Reasonable and customary fees: when a doctor or other provider of medical services submits a bill, the insurer will make an evaluation of whether the charges are reasonable and customary for that medical service provider and for the type of service performed. What is reasonable and customary depends on factors such as the specific medical service provided, the qualifications and skill level of the doctor (or other care provider), the geographic area (fees can vary widely in different areas) and anything else that the insurer may consider to be pertinent to the evaluation. Companies maintain large computerized databases of information and sophisticated computer programs to determine what is reasonable and customary in a specific situation.

Reinstatement: policies which have lapsed can usually be reinstated by paying the past due premiums and giving appropriate evidence of insurability.

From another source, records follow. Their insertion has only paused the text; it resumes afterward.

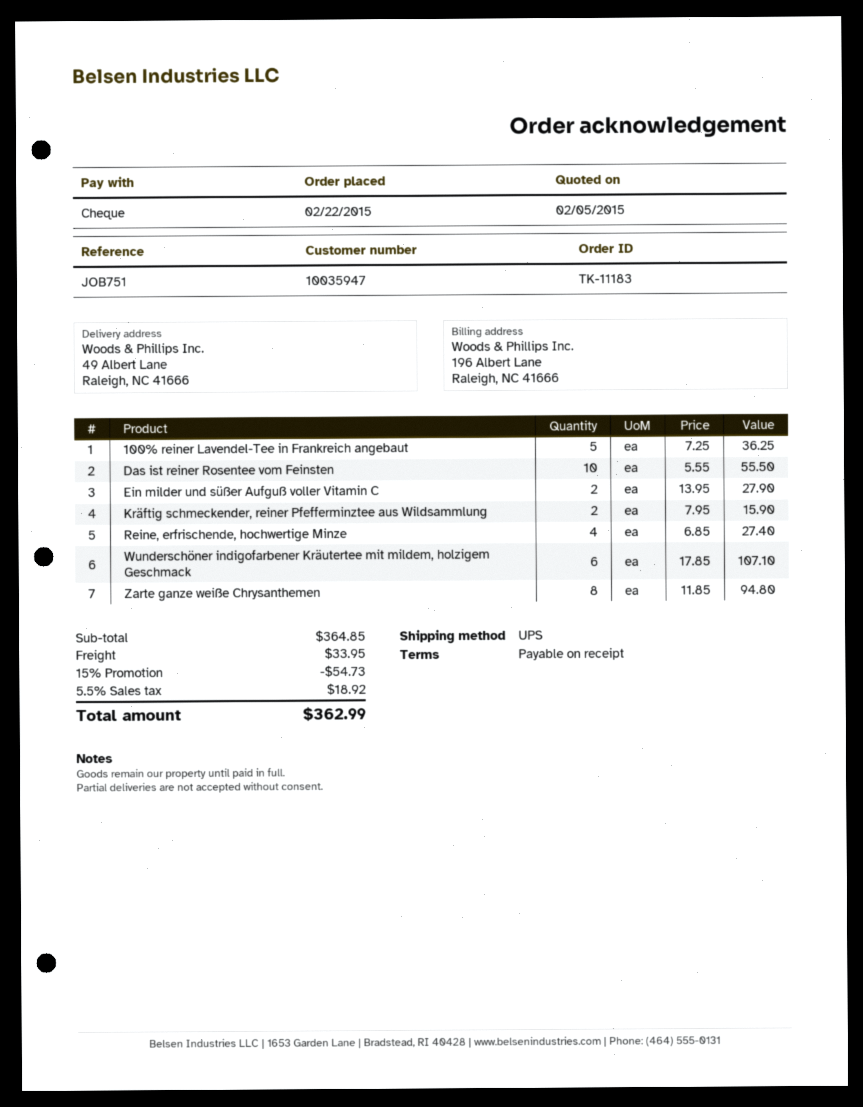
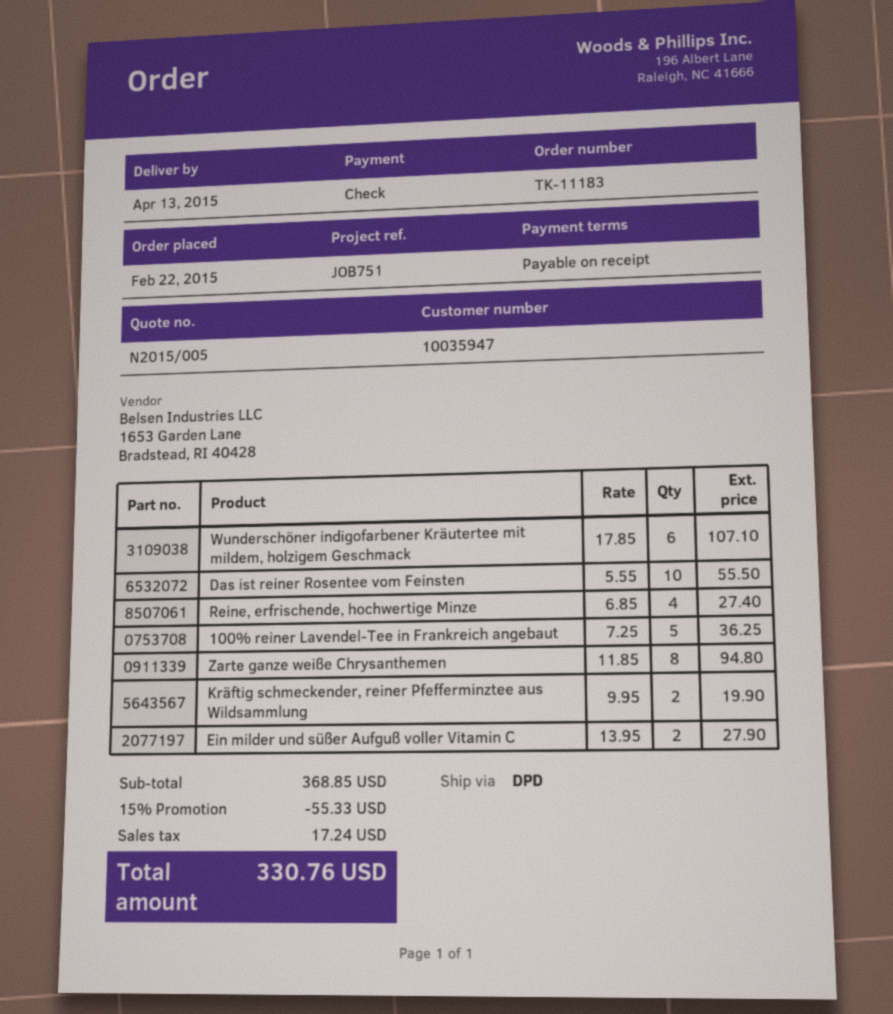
shipping method: UPS -> DPD
Kräftig schmeckender, reiner Pfefferminztee aus Wildsammlung: 2 x 7.95 = 15.90 -> 2 x 9.95 = 19.90
subtotal: 364.85 -> 368.85
discount: 15% = 54.73 -> 15% = 55.33
shipping: 33.95 -> none
tax: 18.92 -> 17.24
total: 362.99 -> 330.76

Stop-loss clause: the clause in the contract between the insurer and the insured that specifies the maximum payment that will be made for particular types of coverage’s – for example the total payments for psychiatric coverage or surgery may be limited to some maximum dollar amount. Sometimes the term stop-loss is also used to refer to an arrangement of risk management where the risk is shared among several insurance companies.

Underwriting: the process by which an insurer establishes and assumes risks.

Usual, customary & reasonable (UCR): the dollar amount the insurance companies believe to be a fair price for the medical service/procedure in a specific geographic area. Companies have developed their own UCR, which often do not reflect the doctor’s actual bill. If the doctor’s chargers are higher than the companies UCR charge, you generally have to pay the balance.

Waiting period: has two meanings: (1) the time period you must wait before you can get health insurance from a new employer; and (2) the time that must pass after becoming insured before the policy will begin to pay benefits for a pre-existing condition or specified illness.

Waiver: an amendment to a policy that excludes coverage for certain medical conditions.